PROBLEM TO SOLVE: Each line from the one containing "subtotal: 2868.45 -> 2830.45" through the end of the records below must be repeated exactly, and no other line.

AVAILABLE DATA:
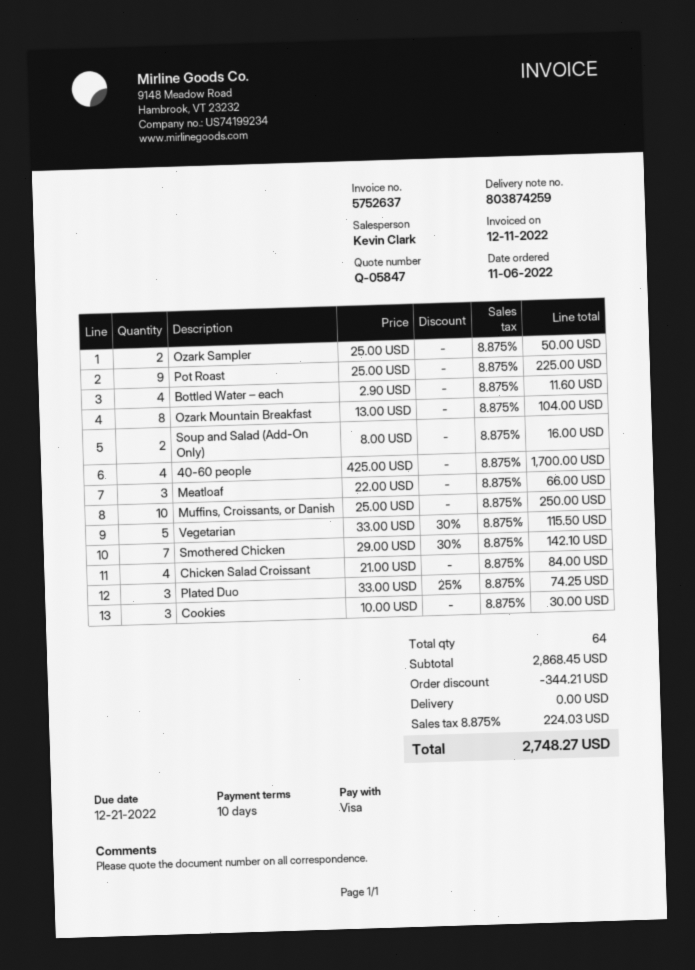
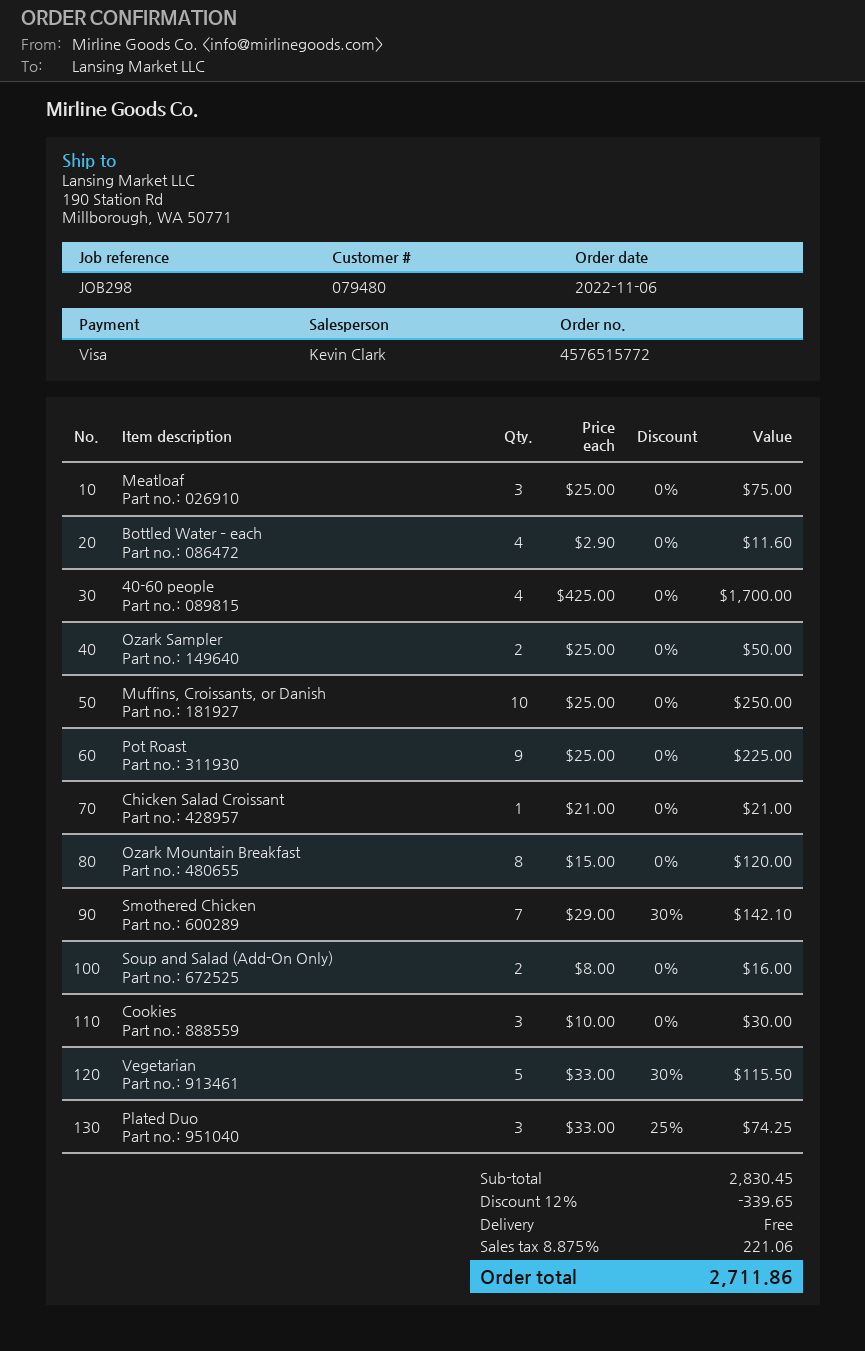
Ozark Mountain Breakfast: 8 x 13.00 = 104.00 -> 8 x 15.00 = 120.00
Meatloaf: 3 x 22.00 = 66.00 -> 3 x 25.00 = 75.00
Chicken Salad Croissant: 4 x 21.00 = 84.00 -> 1 x 21.00 = 21.00
subtotal: 2868.45 -> 2830.45
discount: 344.21 -> 339.65
tax: 8.875% = 224.03 -> 8.875% = 221.06
total: 2748.27 -> 2711.86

RESULT BELOW:
subtotal: 2868.45 -> 2830.45
discount: 344.21 -> 339.65
tax: 8.875% = 224.03 -> 8.875% = 221.06
total: 2748.27 -> 2711.86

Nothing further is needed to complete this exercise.